§ **What is needed**:
Write the records out exactly as shown. No pictures.

§ **Data provided**:
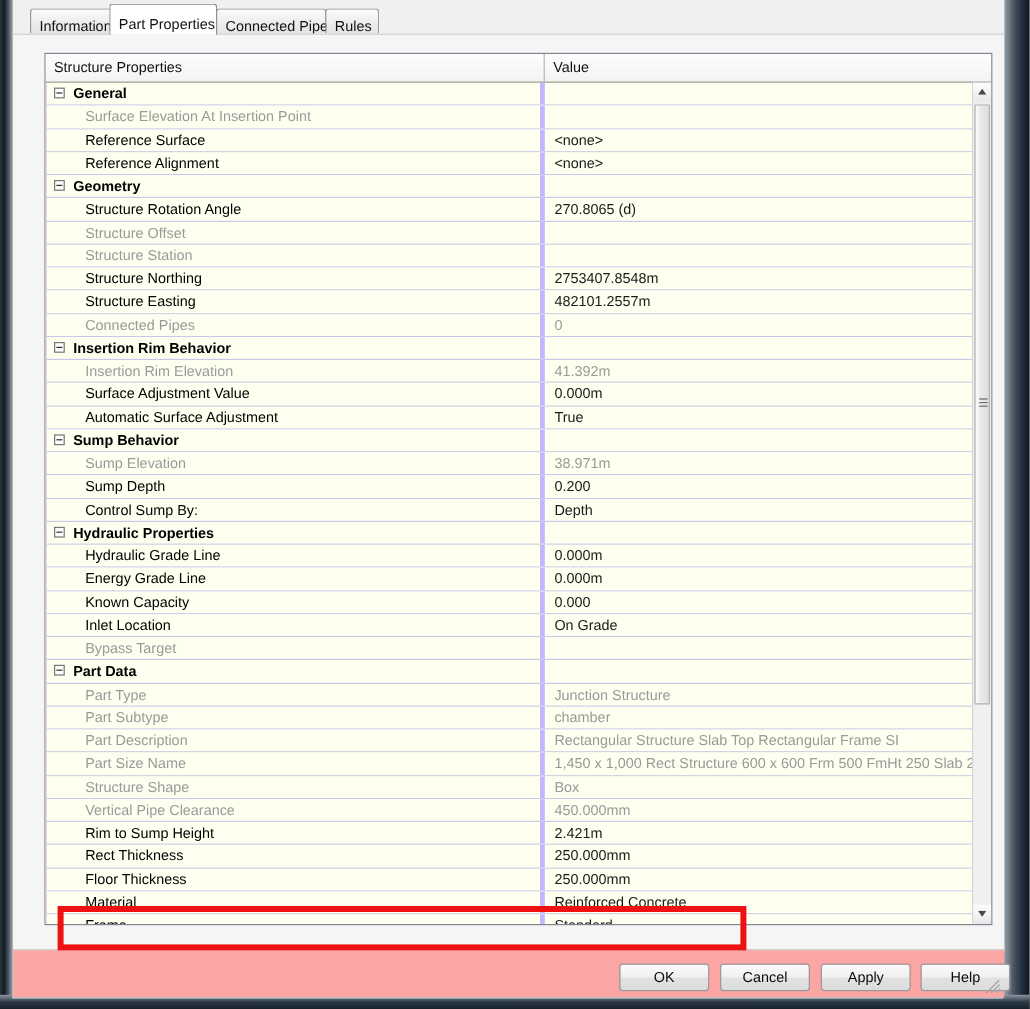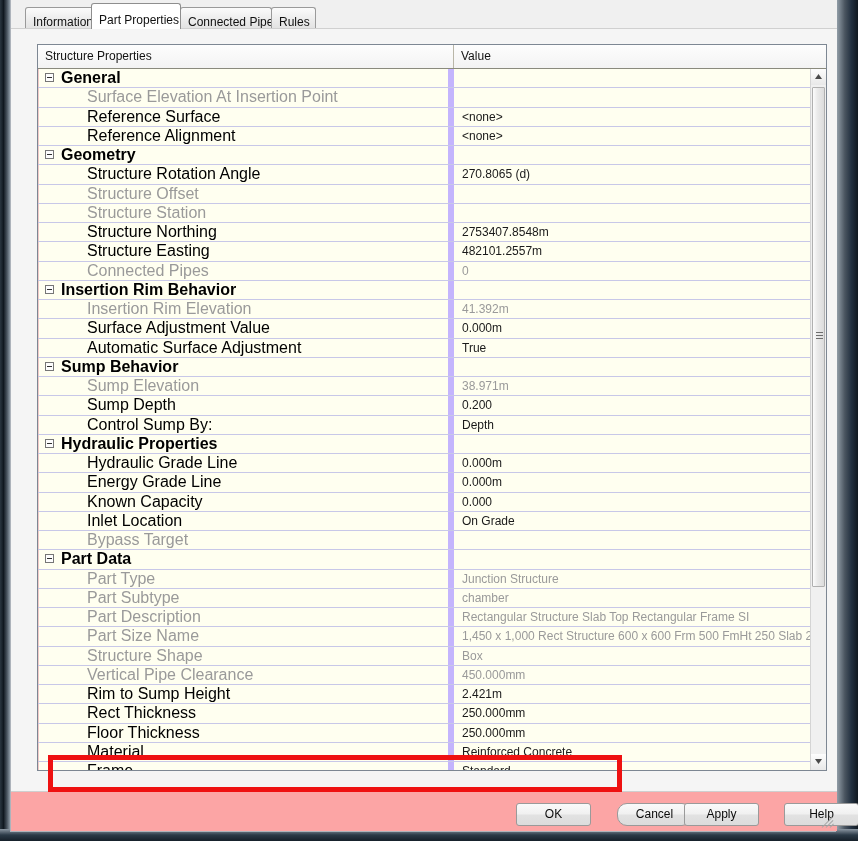"General" .row .cell-name { border-right: 6px solid #c4b5fd -> 4px solid #c4b5fd; font-size: 16px -> 12px }
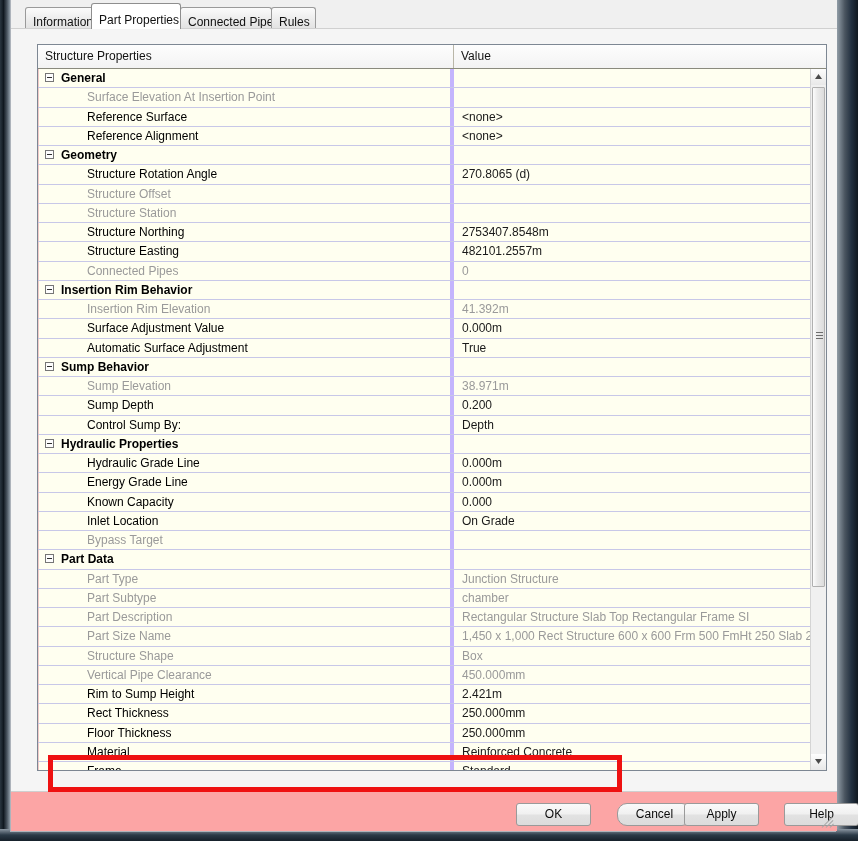"Surface Elevation At Insertion Point" .row .cell-name .label { padding-left: 48px -> 32px }
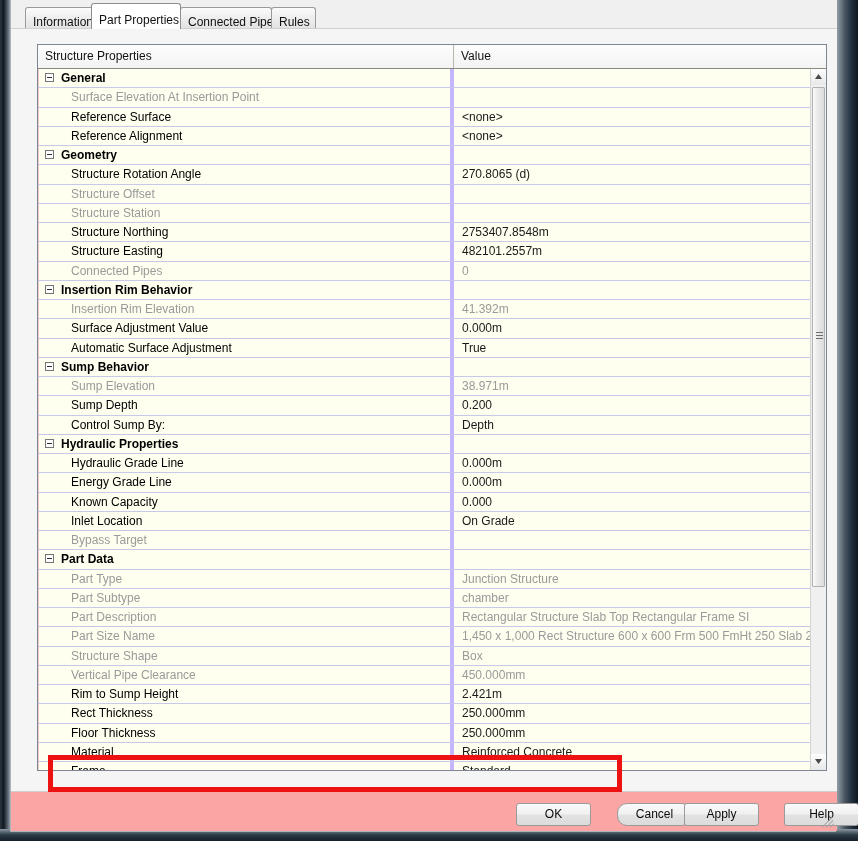"Cancel" div.btn { border-radius: 10px -> none; left: 606px -> 589px }
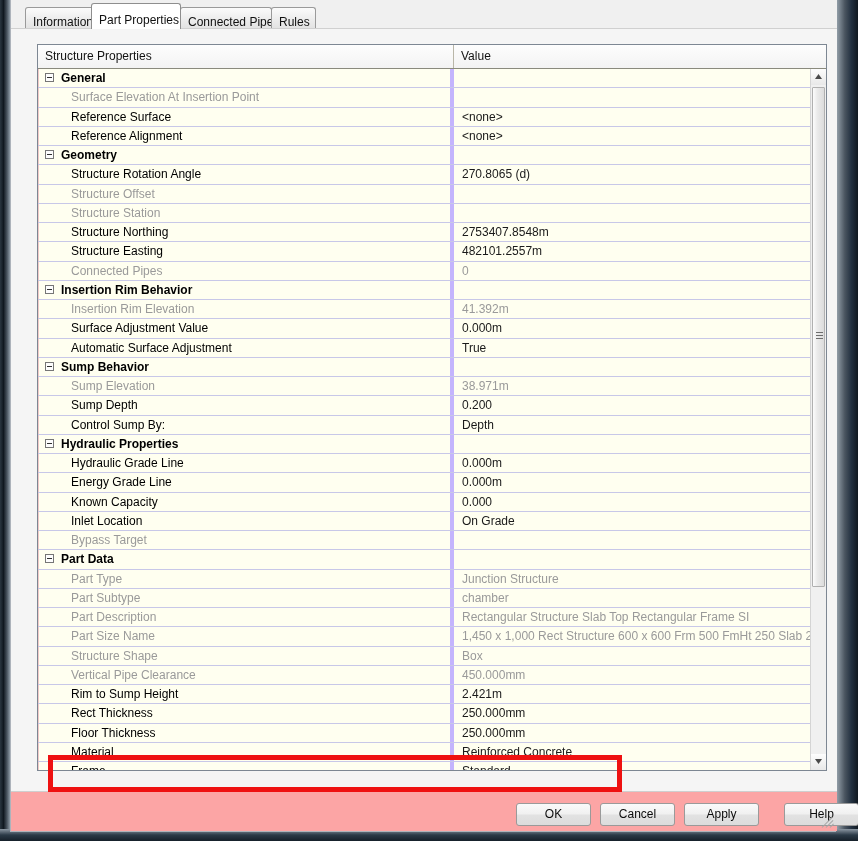"Help" div.btn { left: 773px -> 756px }
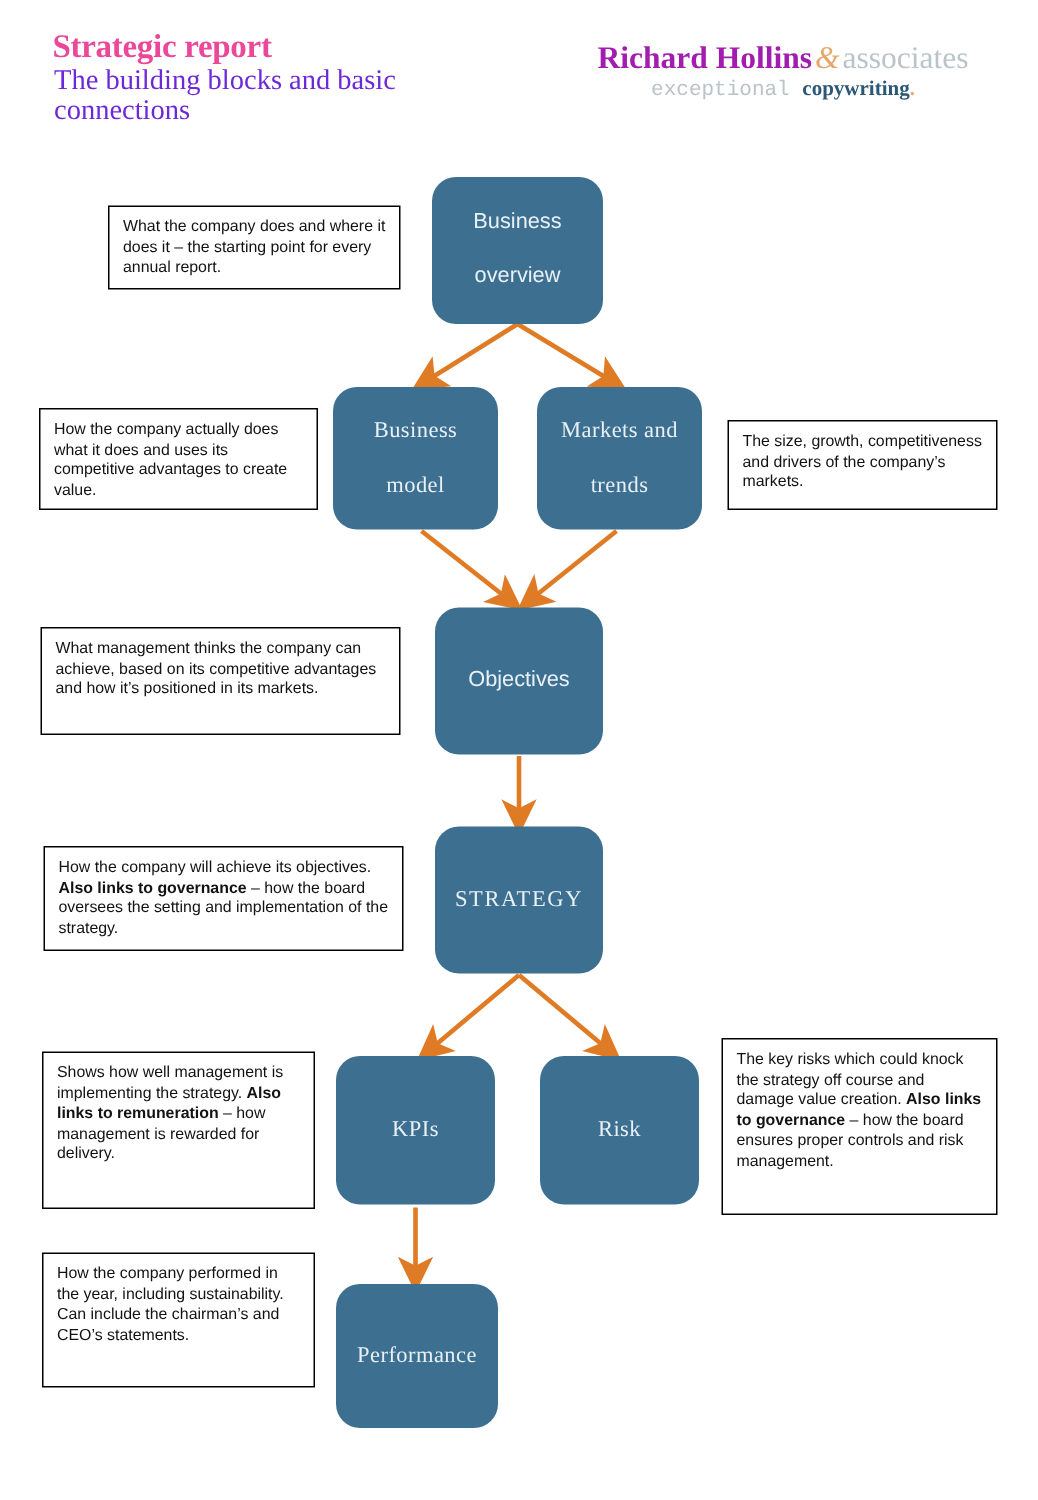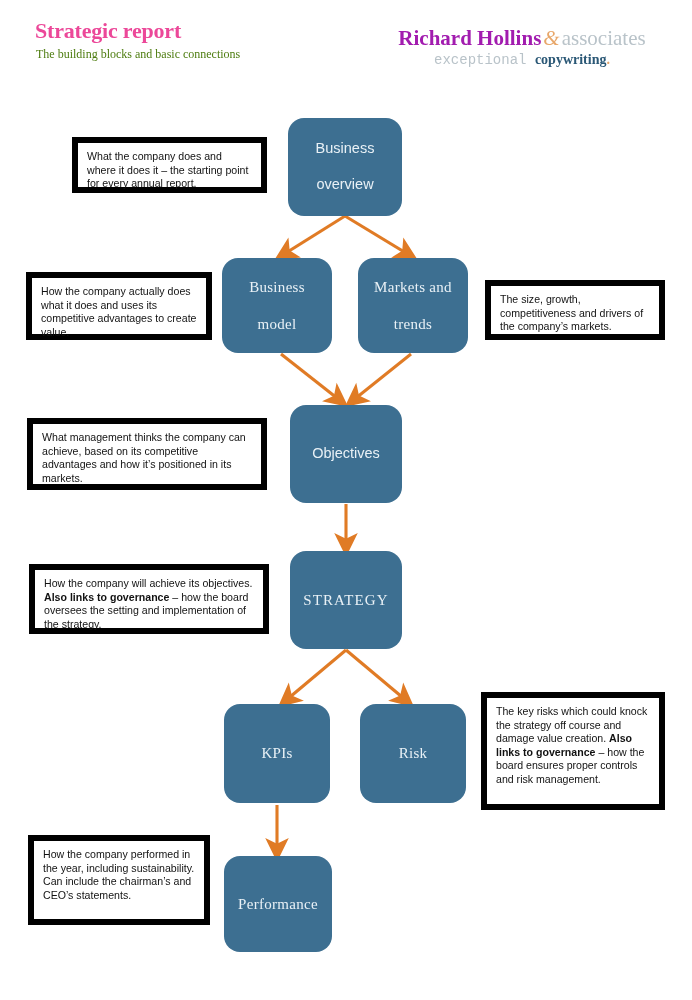"The building blocks and basic" .hdr-sub { color: #4d7c0f -> #6d28d9; font-size: 12px -> 19px }
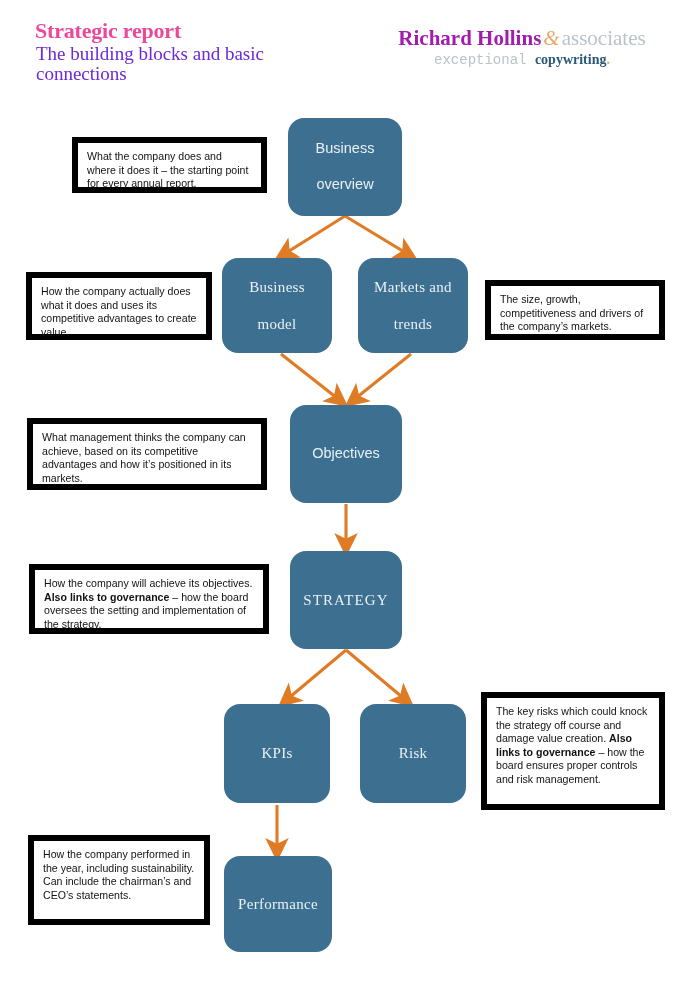"What the company does and" .callout { border: 6px solid #000000 -> 1px solid #000000 }
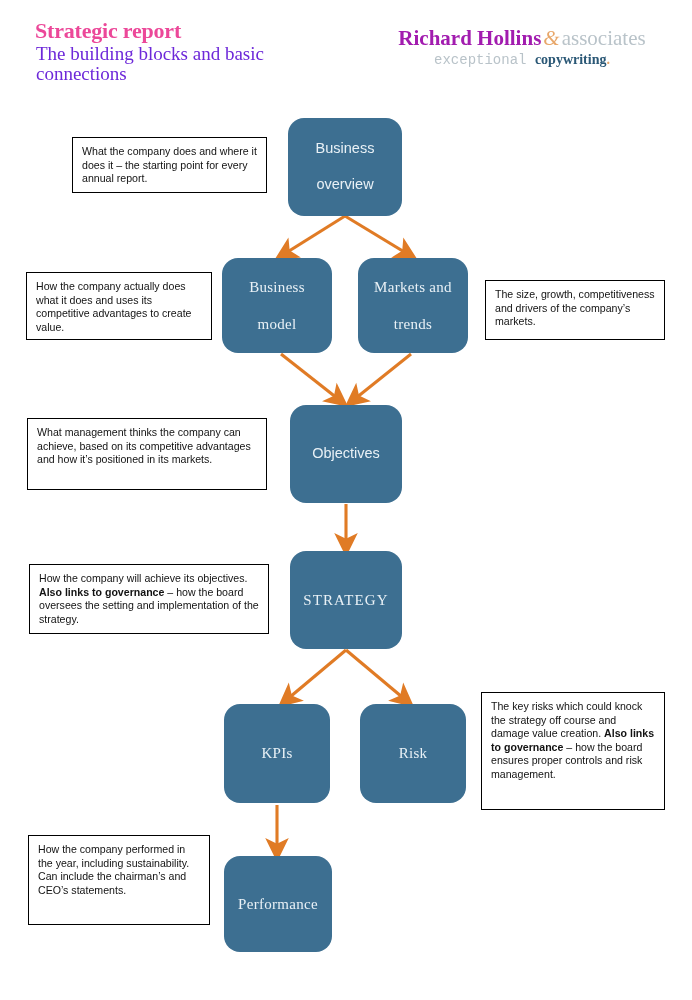"Shows how well management is" div.callout { html: none -> <div> <span>Shows how well management is implementing the strategy. </span><b>Also links to remuneration</b><span> – how management is rewarded for delivery.</span> </div> }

§ **Exercise response**:
"General" .row .cell-name { border-right: 6px solid #c4b5fd -> 4px solid #c4b5fd; font-size: 16px -> 12px }
"Surface Elevation At Insertion Point" .row .cell-name .label { padding-left: 48px -> 32px }
"Cancel" div.btn { border-radius: 10px -> none; left: 606px -> 589px }
"Help" div.btn { left: 773px -> 756px }
"The building blocks and basic" .hdr-sub { color: #4d7c0f -> #6d28d9; font-size: 12px -> 19px }
"What the company does and" .callout { border: 6px solid #000000 -> 1px solid #000000 }
"Shows how well management is" div.callout { html: none -> <div> <span>Shows how well management is implementing the strategy. </span><b>Also links to remuneration</b><span> – how management is rewarded for delivery.</span> </div> }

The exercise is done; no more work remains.